- [PROBLEM]
Type out the records that follow, exactly as given.

- [AVAILABLE DATA]
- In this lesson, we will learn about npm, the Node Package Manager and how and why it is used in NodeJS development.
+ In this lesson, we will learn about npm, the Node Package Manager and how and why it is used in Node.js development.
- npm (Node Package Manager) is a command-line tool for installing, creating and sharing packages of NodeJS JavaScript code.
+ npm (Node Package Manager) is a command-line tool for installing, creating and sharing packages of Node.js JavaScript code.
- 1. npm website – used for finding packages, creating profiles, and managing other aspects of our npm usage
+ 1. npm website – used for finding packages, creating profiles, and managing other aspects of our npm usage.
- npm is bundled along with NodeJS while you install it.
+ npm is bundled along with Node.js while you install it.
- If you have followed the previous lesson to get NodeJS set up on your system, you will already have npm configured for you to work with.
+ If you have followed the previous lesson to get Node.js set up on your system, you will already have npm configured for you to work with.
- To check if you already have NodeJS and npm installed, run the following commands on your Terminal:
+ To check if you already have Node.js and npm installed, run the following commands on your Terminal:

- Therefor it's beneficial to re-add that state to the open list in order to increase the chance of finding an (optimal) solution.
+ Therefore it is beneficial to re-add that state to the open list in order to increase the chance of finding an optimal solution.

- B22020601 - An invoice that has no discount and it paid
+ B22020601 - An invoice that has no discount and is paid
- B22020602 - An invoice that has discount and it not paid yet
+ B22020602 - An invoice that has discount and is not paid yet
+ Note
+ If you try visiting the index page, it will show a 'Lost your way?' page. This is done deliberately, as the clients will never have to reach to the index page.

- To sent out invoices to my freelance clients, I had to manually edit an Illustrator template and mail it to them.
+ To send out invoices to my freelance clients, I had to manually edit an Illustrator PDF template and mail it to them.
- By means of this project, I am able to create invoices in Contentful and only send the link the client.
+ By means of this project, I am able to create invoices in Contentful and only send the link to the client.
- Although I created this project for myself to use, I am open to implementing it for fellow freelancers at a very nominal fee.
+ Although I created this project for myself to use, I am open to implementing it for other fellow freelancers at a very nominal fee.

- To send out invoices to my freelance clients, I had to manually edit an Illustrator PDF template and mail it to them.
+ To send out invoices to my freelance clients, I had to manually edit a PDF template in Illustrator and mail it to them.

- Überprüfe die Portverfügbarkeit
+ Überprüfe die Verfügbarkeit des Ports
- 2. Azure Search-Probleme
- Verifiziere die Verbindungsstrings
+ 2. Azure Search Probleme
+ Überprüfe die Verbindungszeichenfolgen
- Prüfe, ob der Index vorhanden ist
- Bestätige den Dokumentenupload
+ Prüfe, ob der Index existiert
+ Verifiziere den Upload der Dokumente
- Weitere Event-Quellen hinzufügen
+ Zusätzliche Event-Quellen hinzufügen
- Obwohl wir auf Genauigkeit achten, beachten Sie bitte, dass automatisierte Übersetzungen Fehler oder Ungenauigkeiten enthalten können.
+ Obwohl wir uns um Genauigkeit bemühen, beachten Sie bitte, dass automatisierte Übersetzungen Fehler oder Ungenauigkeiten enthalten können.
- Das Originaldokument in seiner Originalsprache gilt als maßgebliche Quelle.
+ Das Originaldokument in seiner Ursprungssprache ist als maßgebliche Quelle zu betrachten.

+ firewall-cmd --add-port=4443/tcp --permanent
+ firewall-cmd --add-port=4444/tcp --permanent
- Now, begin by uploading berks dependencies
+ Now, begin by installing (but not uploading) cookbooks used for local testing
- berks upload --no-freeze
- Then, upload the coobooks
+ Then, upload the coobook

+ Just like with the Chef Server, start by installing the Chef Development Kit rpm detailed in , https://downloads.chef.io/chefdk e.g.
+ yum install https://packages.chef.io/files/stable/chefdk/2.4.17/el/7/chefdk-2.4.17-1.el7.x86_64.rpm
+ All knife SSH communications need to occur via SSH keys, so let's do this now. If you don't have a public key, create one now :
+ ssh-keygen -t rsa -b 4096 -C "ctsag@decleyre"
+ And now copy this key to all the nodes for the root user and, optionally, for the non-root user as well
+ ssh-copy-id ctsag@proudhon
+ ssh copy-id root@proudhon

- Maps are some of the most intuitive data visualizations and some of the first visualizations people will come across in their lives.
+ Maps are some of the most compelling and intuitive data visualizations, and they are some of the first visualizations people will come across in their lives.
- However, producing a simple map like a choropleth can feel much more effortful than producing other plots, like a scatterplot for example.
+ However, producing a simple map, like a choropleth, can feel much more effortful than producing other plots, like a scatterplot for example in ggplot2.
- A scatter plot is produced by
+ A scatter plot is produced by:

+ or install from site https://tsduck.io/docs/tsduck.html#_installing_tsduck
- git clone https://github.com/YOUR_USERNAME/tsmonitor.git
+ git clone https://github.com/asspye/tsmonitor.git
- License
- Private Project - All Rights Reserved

- [EXERCISE RESPONSE]
- In this lesson, we will learn about npm, the Node Package Manager and how and why it is used in NodeJS development.
+ In this lesson, we will learn about npm, the Node Package Manager and how and why it is used in Node.js development.
- npm (Node Package Manager) is a command-line tool for installing, creating and sharing packages of NodeJS JavaScript code.
+ npm (Node Package Manager) is a command-line tool for installing, creating and sharing packages of Node.js JavaScript code.
- 1. npm website – used for finding packages, creating profiles, and managing other aspects of our npm usage
+ 1. npm website – used for finding packages, creating profiles, and managing other aspects of our npm usage.
- npm is bundled along with NodeJS while you install it.
+ npm is bundled along with Node.js while you install it.
- If you have followed the previous lesson to get NodeJS set up on your system, you will already have npm configured for you to work with.
+ If you have followed the previous lesson to get Node.js set up on your system, you will already have npm configured for you to work with.
- To check if you already have NodeJS and npm installed, run the following commands on your Terminal:
+ To check if you already have Node.js and npm installed, run the following commands on your Terminal:

- Therefor it's beneficial to re-add that state to the open list in order to increase the chance of finding an (optimal) solution.
+ Therefore it is beneficial to re-add that state to the open list in order to increase the chance of finding an optimal solution.

- B22020601 - An invoice that has no discount and it paid
+ B22020601 - An invoice that has no discount and is paid
- B22020602 - An invoice that has discount and it not paid yet
+ B22020602 - An invoice that has discount and is not paid yet
+ Note
+ If you try visiting the index page, it will show a 'Lost your way?' page. This is done deliberately, as the clients will never have to reach to the index page.

- To sent out invoices to my freelance clients, I had to manually edit an Illustrator template and mail it to them.
+ To send out invoices to my freelance clients, I had to manually edit an Illustrator PDF template and mail it to them.
- By means of this project, I am able to create invoices in Contentful and only send the link the client.
+ By means of this project, I am able to create invoices in Contentful and only send the link to the client.
- Although I created this project for myself to use, I am open to implementing it for fellow freelancers at a very nominal fee.
+ Although I created this project for myself to use, I am open to implementing it for other fellow freelancers at a very nominal fee.

- To send out invoices to my freelance clients, I had to manually edit an Illustrator PDF template and mail it to them.
+ To send out invoices to my freelance clients, I had to manually edit a PDF template in Illustrator and mail it to them.

- Überprüfe die Portverfügbarkeit
+ Überprüfe die Verfügbarkeit des Ports
- 2. Azure Search-Probleme
- Verifiziere die Verbindungsstrings
+ 2. Azure Search Probleme
+ Überprüfe die Verbindungszeichenfolgen
- Prüfe, ob der Index vorhanden ist
- Bestätige den Dokumentenupload
+ Prüfe, ob der Index existiert
+ Verifiziere den Upload der Dokumente
- Weitere Event-Quellen hinzufügen
+ Zusätzliche Event-Quellen hinzufügen
- Obwohl wir auf Genauigkeit achten, beachten Sie bitte, dass automatisierte Übersetzungen Fehler oder Ungenauigkeiten enthalten können.
+ Obwohl wir uns um Genauigkeit bemühen, beachten Sie bitte, dass automatisierte Übersetzungen Fehler oder Ungenauigkeiten enthalten können.
- Das Originaldokument in seiner Originalsprache gilt als maßgebliche Quelle.
+ Das Originaldokument in seiner Ursprungssprache ist als maßgebliche Quelle zu betrachten.

+ firewall-cmd --add-port=4443/tcp --permanent
+ firewall-cmd --add-port=4444/tcp --permanent
- Now, begin by uploading berks dependencies
+ Now, begin by installing (but not uploading) cookbooks used for local testing
- berks upload --no-freeze
- Then, upload the coobooks
+ Then, upload the coobook

+ Just like with the Chef Server, start by installing the Chef Development Kit rpm detailed in , https://downloads.chef.io/chefdk e.g.
+ yum install https://packages.chef.io/files/stable/chefdk/2.4.17/el/7/chefdk-2.4.17-1.el7.x86_64.rpm
+ All knife SSH communications need to occur via SSH keys, so let's do this now. If you don't have a public key, create one now :
+ ssh-keygen -t rsa -b 4096 -C "ctsag@decleyre"
+ And now copy this key to all the nodes for the root user and, optionally, for the non-root user as well
+ ssh-copy-id ctsag@proudhon
+ ssh copy-id root@proudhon

- Maps are some of the most intuitive data visualizations and some of the first visualizations people will come across in their lives.
+ Maps are some of the most compelling and intuitive data visualizations, and they are some of the first visualizations people will come across in their lives.
- However, producing a simple map like a choropleth can feel much more effortful than producing other plots, like a scatterplot for example.
+ However, producing a simple map, like a choropleth, can feel much more effortful than producing other plots, like a scatterplot for example in ggplot2.
- A scatter plot is produced by
+ A scatter plot is produced by:

+ or install from site https://tsduck.io/docs/tsduck.html#_installing_tsduck
- git clone https://github.com/YOUR_USERNAME/tsmonitor.git
+ git clone https://github.com/asspye/tsmonitor.git
- License
- Private Project - All Rights Reserved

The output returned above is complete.